Error while computing

George
George
Joined: 25 Mar 14
Posts: 3
Credit: 1692559
RAC: 0
Topic 219798

I have had several task lately where the task showed it was 100% completed,  yet the time went on and on and eventually it stated there was an error while computing. What is causing this?

solling2
solling2
Joined: 20 Nov 14
Posts: 219
Credit: 1563263296
RAC: 47876

George schrieb:I have had

George wrote:
I have had several task lately where the task showed it was 100% completed,  yet the time went on and on and eventually it stated there was an error while computing. What is causing this?

Hi George, while I can't comment on any details why your tasks errored out, it seems to me all of them occured on your laptop when running on your internal Intel GPU. Now that is generally known to have a high error rate, possibly due to the driver having to deal with openCl apps. I'd try to avoid those apps by unselecting 'Use Intel GPU' in the account, preferences, project, resource settings. (Or by selecting 'Gamma-ray pulsar search #5' only in the Applications section.)

Also, when running tasks on laptops, it generally seems to be a good idea to monitor temperatures closely. :-)

archae86
archae86
Joined: 6 Dec 05
Posts: 3145
Credit: 7023814931
RAC: 1805774

The stderr listing on your

The stderr listing on your host task results web page mentions this reason:

"exceeded elapsed time limit 24636.24 (350000.00G/14.21G)"

It lists the resource being used for the computation as:

"Using OpenCL device "Intel(R) UHD Graphics 620" by: Intel(R) Corporation"

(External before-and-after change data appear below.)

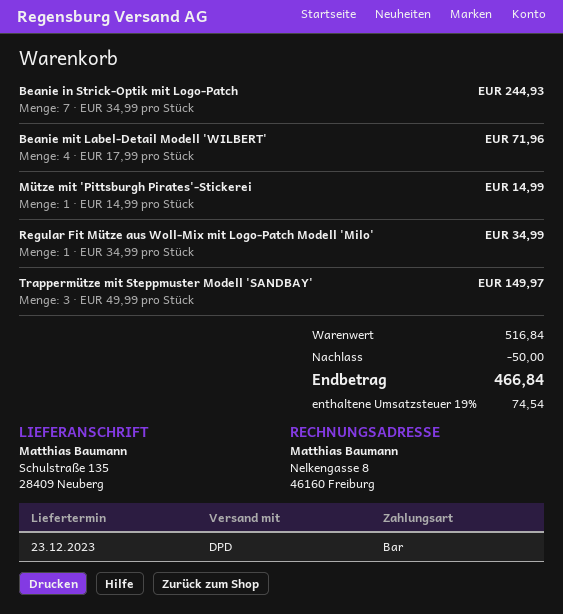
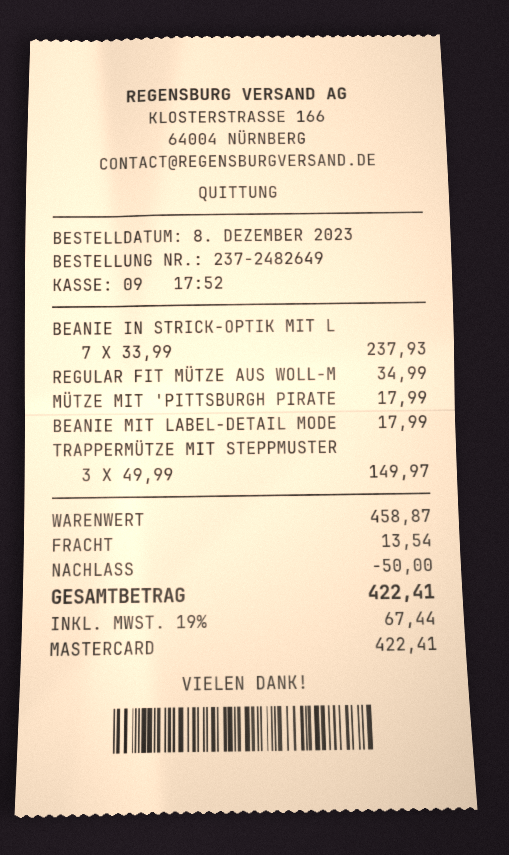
payment method: cash -> Mastercard
Beanie in Strick-Optik mit Logo-Patch: 7 x 34.99 = 244.93 -> 7 x 33.99 = 237.93
Beanie mit Label-Detail Modell 'WILBERT': 4 x 17.99 = 71.96 -> 1 x 17.99 = 17.99
Mütze mit 'Pittsburgh Pirates'-Stickerei: 1 x 14.99 = 14.99 -> 1 x 17.99 = 17.99
subtotal: 516.84 -> 458.87
shipping: none -> 13.54
tax: 19% = 74.54 -> 19% = 67.44
total: 466.84 -> 422.41

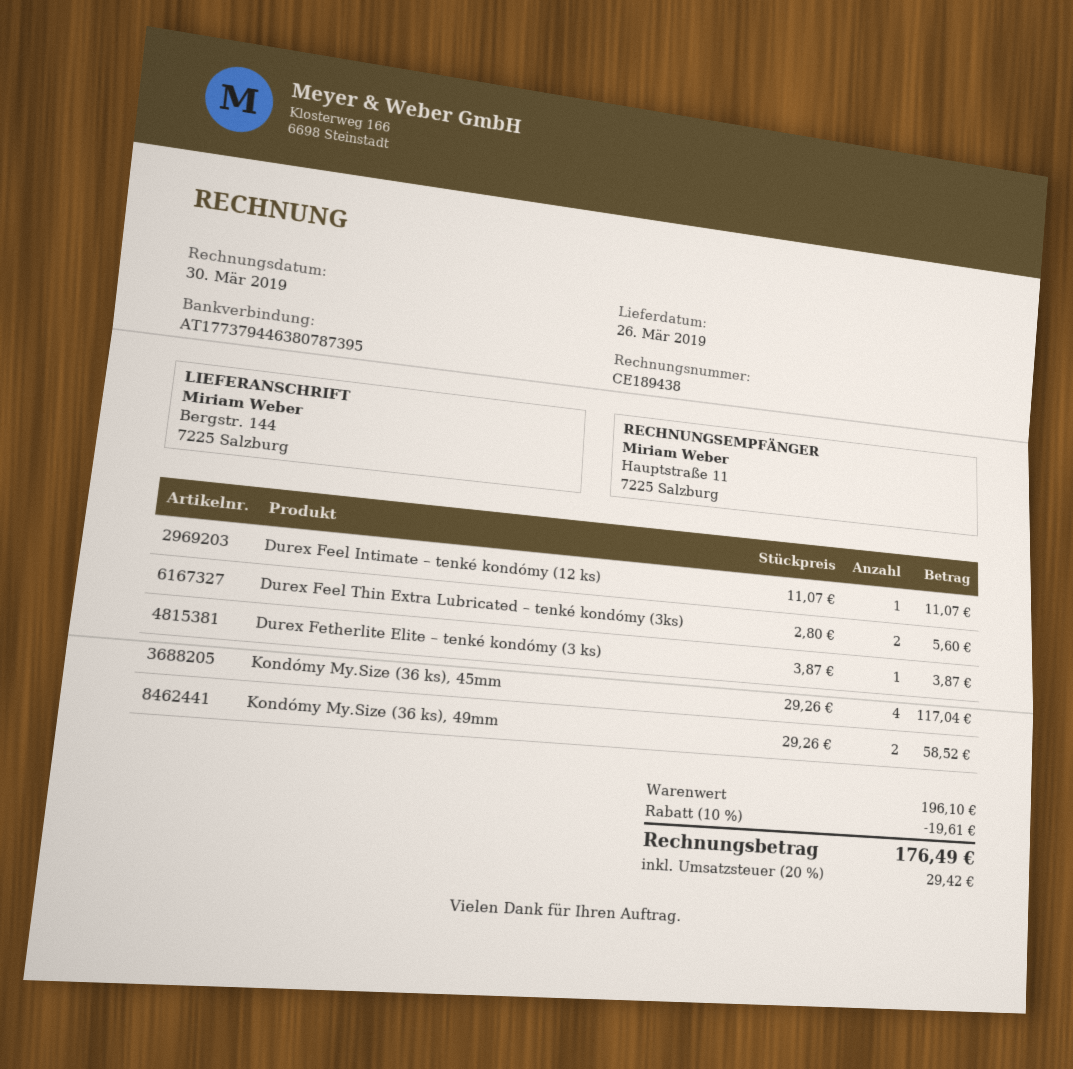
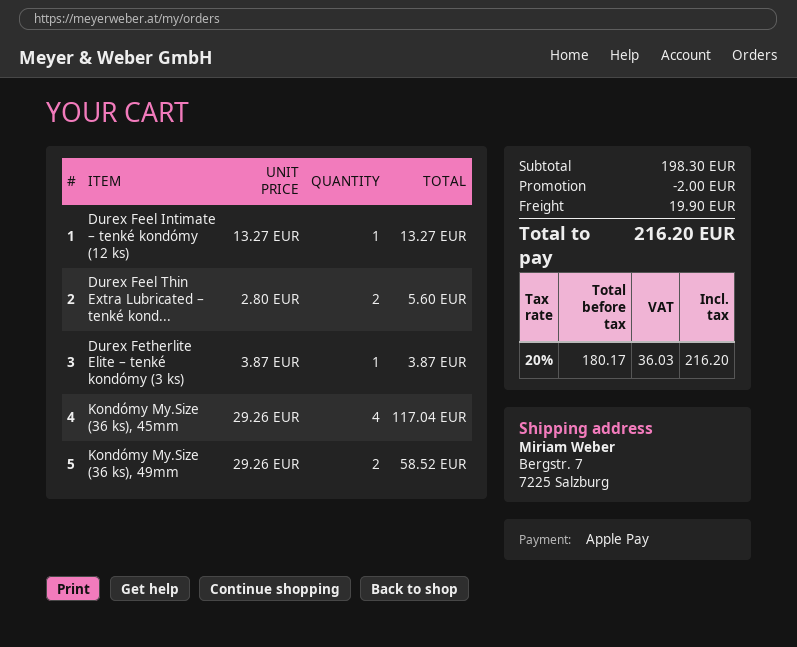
ship to: Bergstr. 144, 7225 Salzburg -> Bergstr. 7, 7225 Salzburg
Durex Feel Intimate – tenké kondómy (12 ks): 1 x 11.07 = 11.07 -> 1 x 13.27 = 13.27
subtotal: 196.10 -> 198.30
discount: 19.61 -> 2.00
shipping: none -> 19.90
tax: 20% = 29.42 -> 20% = 36.03
total: 176.49 -> 216.20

While I own more than one PC with an Intel CPU that includes graphics, I gave up trying to use that resource for Einstein computation years ago, so I can't help you with current issues. Your system listing shows your CPU as "i5-8250U". Perhaps someone else here can advise you whether properly configured this one can usefully perform any Einstein tasks.

Betreger
Betreger
Joined: 25 Feb 05
Posts: 987
Credit: 1421689067
RAC: 791043

Ah, the sorry saga with Intel

Ah, the sorry saga with Intel I GPUs continues. 

George
George
Joined: 25 Mar 14
Posts: 3
Credit: 1692559
RAC: 0

Thank you all for your

Thank you all for your comments so far. Interestingly, Einstein@home also runs on my Android notepad, has been for years, no issues at all.

Gary Roberts
Gary Roberts
Moderator
Joined: 9 Feb 05
Posts: 5842
Credit: 109397693345
RAC: 35739806

George wrote:...

George wrote:
... Einstein@home also runs on my Android notepad, has been for years, no issues at all.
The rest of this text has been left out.